> Input records:
______________________________

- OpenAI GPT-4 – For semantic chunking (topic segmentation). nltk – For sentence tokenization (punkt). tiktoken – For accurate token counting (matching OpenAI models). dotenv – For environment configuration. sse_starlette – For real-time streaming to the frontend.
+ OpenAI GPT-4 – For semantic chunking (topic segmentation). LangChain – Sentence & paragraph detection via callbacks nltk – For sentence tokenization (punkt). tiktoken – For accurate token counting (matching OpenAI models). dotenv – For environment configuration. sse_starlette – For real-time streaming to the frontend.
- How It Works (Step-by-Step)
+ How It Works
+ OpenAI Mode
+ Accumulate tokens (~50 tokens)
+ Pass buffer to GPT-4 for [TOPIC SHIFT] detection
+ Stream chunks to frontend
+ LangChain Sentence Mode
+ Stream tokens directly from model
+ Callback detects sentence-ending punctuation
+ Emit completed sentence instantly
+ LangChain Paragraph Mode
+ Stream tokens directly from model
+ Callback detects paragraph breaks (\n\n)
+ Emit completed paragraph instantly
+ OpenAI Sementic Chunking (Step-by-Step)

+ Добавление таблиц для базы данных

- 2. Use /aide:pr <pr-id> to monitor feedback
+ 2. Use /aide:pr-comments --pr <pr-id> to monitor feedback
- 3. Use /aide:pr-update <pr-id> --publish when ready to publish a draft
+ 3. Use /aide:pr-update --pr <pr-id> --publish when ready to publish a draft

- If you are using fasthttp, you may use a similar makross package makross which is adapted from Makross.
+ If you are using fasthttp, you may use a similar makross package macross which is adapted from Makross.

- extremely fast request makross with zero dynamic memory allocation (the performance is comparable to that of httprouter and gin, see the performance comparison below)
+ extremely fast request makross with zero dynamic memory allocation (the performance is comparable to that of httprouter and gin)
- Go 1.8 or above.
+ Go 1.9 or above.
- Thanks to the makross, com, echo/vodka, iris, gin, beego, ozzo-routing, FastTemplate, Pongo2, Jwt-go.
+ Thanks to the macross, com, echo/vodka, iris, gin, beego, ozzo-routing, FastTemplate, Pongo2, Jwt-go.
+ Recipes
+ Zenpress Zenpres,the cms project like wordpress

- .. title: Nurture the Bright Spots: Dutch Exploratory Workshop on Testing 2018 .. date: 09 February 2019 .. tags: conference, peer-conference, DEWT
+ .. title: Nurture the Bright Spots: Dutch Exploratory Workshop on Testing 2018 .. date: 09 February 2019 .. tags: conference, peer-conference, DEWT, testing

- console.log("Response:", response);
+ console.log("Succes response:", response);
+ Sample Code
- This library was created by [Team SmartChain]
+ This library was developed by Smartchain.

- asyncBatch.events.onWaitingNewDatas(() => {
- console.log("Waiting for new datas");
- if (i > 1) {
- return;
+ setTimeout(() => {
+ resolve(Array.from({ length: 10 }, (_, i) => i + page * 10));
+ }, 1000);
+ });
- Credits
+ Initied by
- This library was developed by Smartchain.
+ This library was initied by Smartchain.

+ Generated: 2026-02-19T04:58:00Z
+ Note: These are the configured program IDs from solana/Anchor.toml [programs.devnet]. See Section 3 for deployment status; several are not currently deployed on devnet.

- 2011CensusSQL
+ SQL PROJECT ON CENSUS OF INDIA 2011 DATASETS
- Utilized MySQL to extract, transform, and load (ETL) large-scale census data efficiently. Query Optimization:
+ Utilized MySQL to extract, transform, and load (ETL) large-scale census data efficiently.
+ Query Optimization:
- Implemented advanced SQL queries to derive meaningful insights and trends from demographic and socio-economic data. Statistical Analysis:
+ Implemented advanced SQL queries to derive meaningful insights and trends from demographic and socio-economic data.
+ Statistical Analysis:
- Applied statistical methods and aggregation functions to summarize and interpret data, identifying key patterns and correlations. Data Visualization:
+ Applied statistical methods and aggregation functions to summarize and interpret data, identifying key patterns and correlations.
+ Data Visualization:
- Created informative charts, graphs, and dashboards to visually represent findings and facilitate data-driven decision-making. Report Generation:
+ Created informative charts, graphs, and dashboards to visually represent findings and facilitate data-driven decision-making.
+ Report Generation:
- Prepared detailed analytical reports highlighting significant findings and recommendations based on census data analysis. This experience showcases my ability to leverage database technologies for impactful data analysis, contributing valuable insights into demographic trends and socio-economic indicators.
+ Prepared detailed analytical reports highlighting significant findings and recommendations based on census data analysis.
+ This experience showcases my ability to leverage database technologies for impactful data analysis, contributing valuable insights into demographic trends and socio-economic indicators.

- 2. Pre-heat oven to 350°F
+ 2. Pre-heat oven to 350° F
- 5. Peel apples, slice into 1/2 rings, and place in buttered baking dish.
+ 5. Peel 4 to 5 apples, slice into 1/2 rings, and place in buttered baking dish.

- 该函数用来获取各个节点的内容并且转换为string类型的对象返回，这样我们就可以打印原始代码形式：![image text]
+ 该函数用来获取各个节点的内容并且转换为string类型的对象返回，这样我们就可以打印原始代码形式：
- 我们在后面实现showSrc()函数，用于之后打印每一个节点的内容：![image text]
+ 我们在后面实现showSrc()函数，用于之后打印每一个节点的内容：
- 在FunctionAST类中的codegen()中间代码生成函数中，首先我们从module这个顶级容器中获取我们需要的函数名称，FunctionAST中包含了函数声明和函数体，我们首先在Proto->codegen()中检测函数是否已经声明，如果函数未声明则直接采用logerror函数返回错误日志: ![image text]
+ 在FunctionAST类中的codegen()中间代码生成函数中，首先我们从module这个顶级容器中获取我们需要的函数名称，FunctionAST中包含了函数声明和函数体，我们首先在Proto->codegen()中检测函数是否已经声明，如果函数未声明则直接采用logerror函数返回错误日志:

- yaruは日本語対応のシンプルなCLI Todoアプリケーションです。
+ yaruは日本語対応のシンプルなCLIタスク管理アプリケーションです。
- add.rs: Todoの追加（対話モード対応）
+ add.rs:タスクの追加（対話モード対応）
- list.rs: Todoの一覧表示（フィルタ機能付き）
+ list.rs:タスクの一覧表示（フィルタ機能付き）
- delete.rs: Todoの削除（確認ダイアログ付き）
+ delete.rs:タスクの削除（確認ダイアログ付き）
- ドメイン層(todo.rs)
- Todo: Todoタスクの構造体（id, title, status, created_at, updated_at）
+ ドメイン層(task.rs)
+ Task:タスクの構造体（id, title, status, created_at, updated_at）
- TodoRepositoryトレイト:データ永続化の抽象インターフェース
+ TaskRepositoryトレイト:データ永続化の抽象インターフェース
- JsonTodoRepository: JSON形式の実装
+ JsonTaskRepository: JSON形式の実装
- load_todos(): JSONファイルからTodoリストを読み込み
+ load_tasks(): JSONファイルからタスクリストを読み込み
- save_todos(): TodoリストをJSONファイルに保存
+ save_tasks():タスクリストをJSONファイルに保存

______________________________

> Your instructions:
Please return all of the entries shown above, exactly as they stand.

> Written solution:
- OpenAI GPT-4 – For semantic chunking (topic segmentation). nltk – For sentence tokenization (punkt). tiktoken – For accurate token counting (matching OpenAI models). dotenv – For environment configuration. sse_starlette – For real-time streaming to the frontend.
+ OpenAI GPT-4 – For semantic chunking (topic segmentation). LangChain – Sentence & paragraph detection via callbacks nltk – For sentence tokenization (punkt). tiktoken – For accurate token counting (matching OpenAI models). dotenv – For environment configuration. sse_starlette – For real-time streaming to the frontend.
- How It Works (Step-by-Step)
+ How It Works
+ OpenAI Mode
+ Accumulate tokens (~50 tokens)
+ Pass buffer to GPT-4 for [TOPIC SHIFT] detection
+ Stream chunks to frontend
+ LangChain Sentence Mode
+ Stream tokens directly from model
+ Callback detects sentence-ending punctuation
+ Emit completed sentence instantly
+ LangChain Paragraph Mode
+ Stream tokens directly from model
+ Callback detects paragraph breaks (\n\n)
+ Emit completed paragraph instantly
+ OpenAI Sementic Chunking (Step-by-Step)

+ Добавление таблиц для базы данных

- 2. Use /aide:pr <pr-id> to monitor feedback
+ 2. Use /aide:pr-comments --pr <pr-id> to monitor feedback
- 3. Use /aide:pr-update <pr-id> --publish when ready to publish a draft
+ 3. Use /aide:pr-update --pr <pr-id> --publish when ready to publish a draft

- If you are using fasthttp, you may use a similar makross package makross which is adapted from Makross.
+ If you are using fasthttp, you may use a similar makross package macross which is adapted from Makross.

- extremely fast request makross with zero dynamic memory allocation (the performance is comparable to that of httprouter and gin, see the performance comparison below)
+ extremely fast request makross with zero dynamic memory allocation (the performance is comparable to that of httprouter and gin)
- Go 1.8 or above.
+ Go 1.9 or above.
- Thanks to the makross, com, echo/vodka, iris, gin, beego, ozzo-routing, FastTemplate, Pongo2, Jwt-go.
+ Thanks to the macross, com, echo/vodka, iris, gin, beego, ozzo-routing, FastTemplate, Pongo2, Jwt-go.
+ Recipes
+ Zenpress Zenpres,the cms project like wordpress

- .. title: Nurture the Bright Spots: Dutch Exploratory Workshop on Testing 2018 .. date: 09 February 2019 .. tags: conference, peer-conference, DEWT
+ .. title: Nurture the Bright Spots: Dutch Exploratory Workshop on Testing 2018 .. date: 09 February 2019 .. tags: conference, peer-conference, DEWT, testing

- console.log("Response:", response);
+ console.log("Succes response:", response);
+ Sample Code
- This library was created by [Team SmartChain]
+ This library was developed by Smartchain.

- asyncBatch.events.onWaitingNewDatas(() => {
- console.log("Waiting for new datas");
- if (i > 1) {
- return;
+ setTimeout(() => {
+ resolve(Array.from({ length: 10 }, (_, i) => i + page * 10));
+ }, 1000);
+ });
- Credits
+ Initied by
- This library was developed by Smartchain.
+ This library was initied by Smartchain.

+ Generated: 2026-02-19T04:58:00Z
+ Note: These are the configured program IDs from solana/Anchor.toml [programs.devnet]. See Section 3 for deployment status; several are not currently deployed on devnet.

- 2011CensusSQL
+ SQL PROJECT ON CENSUS OF INDIA 2011 DATASETS
- Utilized MySQL to extract, transform, and load (ETL) large-scale census data efficiently. Query Optimization:
+ Utilized MySQL to extract, transform, and load (ETL) large-scale census data efficiently.
+ Query Optimization:
- Implemented advanced SQL queries to derive meaningful insights and trends from demographic and socio-economic data. Statistical Analysis:
+ Implemented advanced SQL queries to derive meaningful insights and trends from demographic and socio-economic data.
+ Statistical Analysis:
- Applied statistical methods and aggregation functions to summarize and interpret data, identifying key patterns and correlations. Data Visualization:
+ Applied statistical methods and aggregation functions to summarize and interpret data, identifying key patterns and correlations.
+ Data Visualization:
- Created informative charts, graphs, and dashboards to visually represent findings and facilitate data-driven decision-making. Report Generation:
+ Created informative charts, graphs, and dashboards to visually represent findings and facilitate data-driven decision-making.
+ Report Generation:
- Prepared detailed analytical reports highlighting significant findings and recommendations based on census data analysis. This experience showcases my ability to leverage database technologies for impactful data analysis, contributing valuable insights into demographic trends and socio-economic indicators.
+ Prepared detailed analytical reports highlighting significant findings and recommendations based on census data analysis.
+ This experience showcases my ability to leverage database technologies for impactful data analysis, contributing valuable insights into demographic trends and socio-economic indicators.

- 2. Pre-heat oven to 350°F
+ 2. Pre-heat oven to 350° F
- 5. Peel apples, slice into 1/2 rings, and place in buttered baking dish.
+ 5. Peel 4 to 5 apples, slice into 1/2 rings, and place in buttered baking dish.

- 该函数用来获取各个节点的内容并且转换为string类型的对象返回，这样我们就可以打印原始代码形式：![image text]
+ 该函数用来获取各个节点的内容并且转换为string类型的对象返回，这样我们就可以打印原始代码形式：
- 我们在后面实现showSrc()函数，用于之后打印每一个节点的内容：![image text]
+ 我们在后面实现showSrc()函数，用于之后打印每一个节点的内容：
- 在FunctionAST类中的codegen()中间代码生成函数中，首先我们从module这个顶级容器中获取我们需要的函数名称，FunctionAST中包含了函数声明和函数体，我们首先在Proto->codegen()中检测函数是否已经声明，如果函数未声明则直接采用logerror函数返回错误日志: ![image text]
+ 在FunctionAST类中的codegen()中间代码生成函数中，首先我们从module这个顶级容器中获取我们需要的函数名称，FunctionAST中包含了函数声明和函数体，我们首先在Proto->codegen()中检测函数是否已经声明，如果函数未声明则直接采用logerror函数返回错误日志:

- yaruは日本語対応のシンプルなCLI Todoアプリケーションです。
+ yaruは日本語対応のシンプルなCLIタスク管理アプリケーションです。
- add.rs: Todoの追加（対話モード対応）
+ add.rs:タスクの追加（対話モード対応）
- list.rs: Todoの一覧表示（フィルタ機能付き）
+ list.rs:タスクの一覧表示（フィルタ機能付き）
- delete.rs: Todoの削除（確認ダイアログ付き）
+ delete.rs:タスクの削除（確認ダイアログ付き）
- ドメイン層(todo.rs)
- Todo: Todoタスクの構造体（id, title, status, created_at, updated_at）
+ ドメイン層(task.rs)
+ Task:タスクの構造体（id, title, status, created_at, updated_at）
- TodoRepositoryトレイト:データ永続化の抽象インターフェース
+ TaskRepositoryトレイト:データ永続化の抽象インターフェース
- JsonTodoRepository: JSON形式の実装
+ JsonTaskRepository: JSON形式の実装
- load_todos(): JSONファイルからTodoリストを読み込み
+ load_tasks(): JSONファイルからタスクリストを読み込み
- save_todos(): TodoリストをJSONファイルに保存
+ save_tasks():タスクリストをJSONファイルに保存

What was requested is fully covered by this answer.